▶ **Your goal**:
Below are entries. Copy exactly the lines running from the line that holds "Plantation: 6 x" to the line that holds "balance: 528.90 -> 571.70", with both ends included.

▶ **Records for this exercise**:

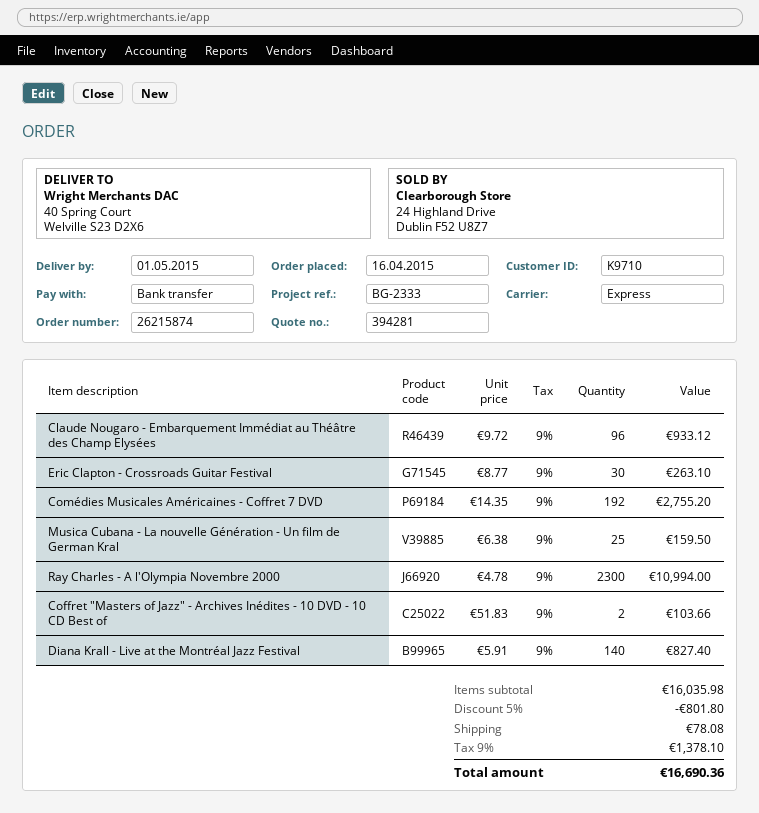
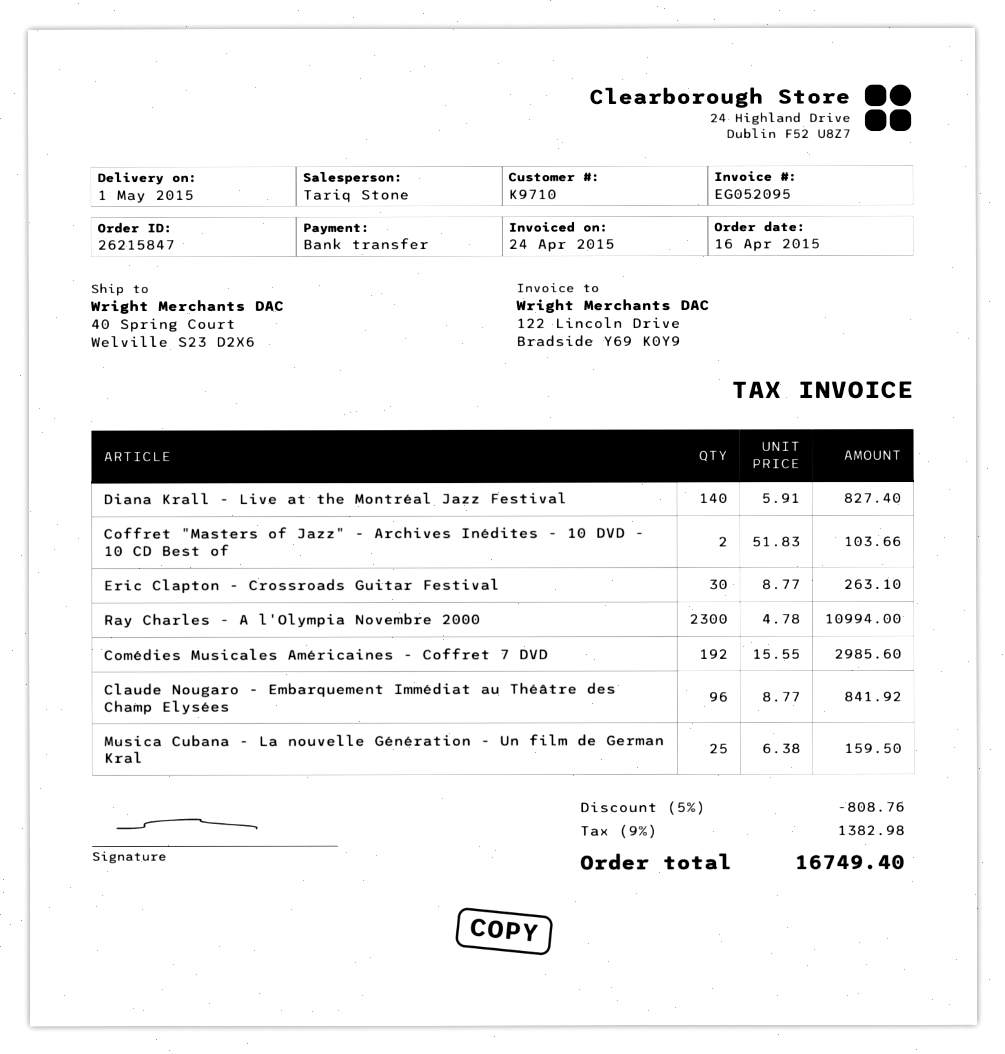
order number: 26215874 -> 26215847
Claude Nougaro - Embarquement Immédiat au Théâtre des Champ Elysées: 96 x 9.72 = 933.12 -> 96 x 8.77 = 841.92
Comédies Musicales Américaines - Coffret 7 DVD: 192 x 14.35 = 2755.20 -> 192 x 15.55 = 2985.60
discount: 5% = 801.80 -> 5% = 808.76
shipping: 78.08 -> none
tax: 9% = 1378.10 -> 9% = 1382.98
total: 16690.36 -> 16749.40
==
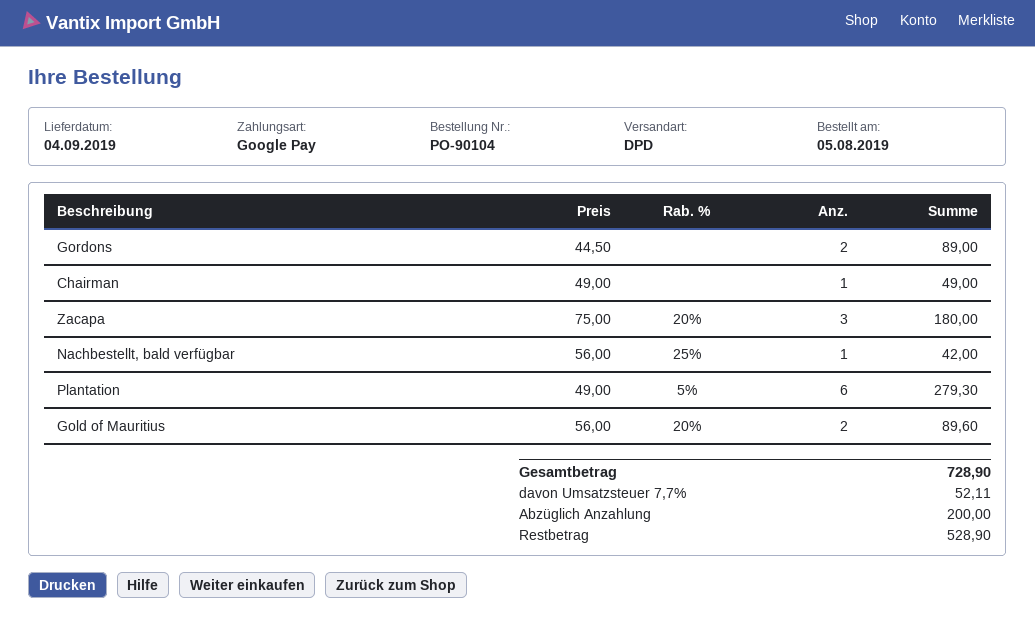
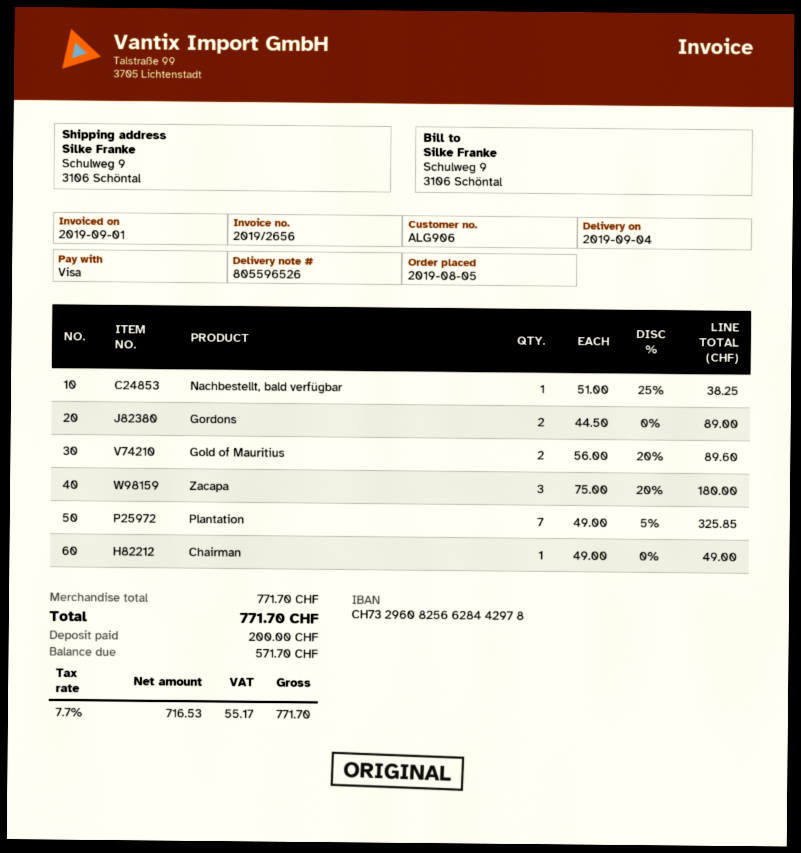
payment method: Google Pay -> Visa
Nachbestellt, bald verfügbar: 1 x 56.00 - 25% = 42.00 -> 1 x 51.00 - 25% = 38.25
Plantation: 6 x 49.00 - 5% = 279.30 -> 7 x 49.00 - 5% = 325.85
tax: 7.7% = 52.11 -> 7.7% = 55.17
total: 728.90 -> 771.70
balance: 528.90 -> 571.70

▶ **Task response**:
Plantation: 6 x 49.00 - 5% = 279.30 -> 7 x 49.00 - 5% = 325.85
tax: 7.7% = 52.11 -> 7.7% = 55.17
total: 728.90 -> 771.70
balance: 528.90 -> 571.70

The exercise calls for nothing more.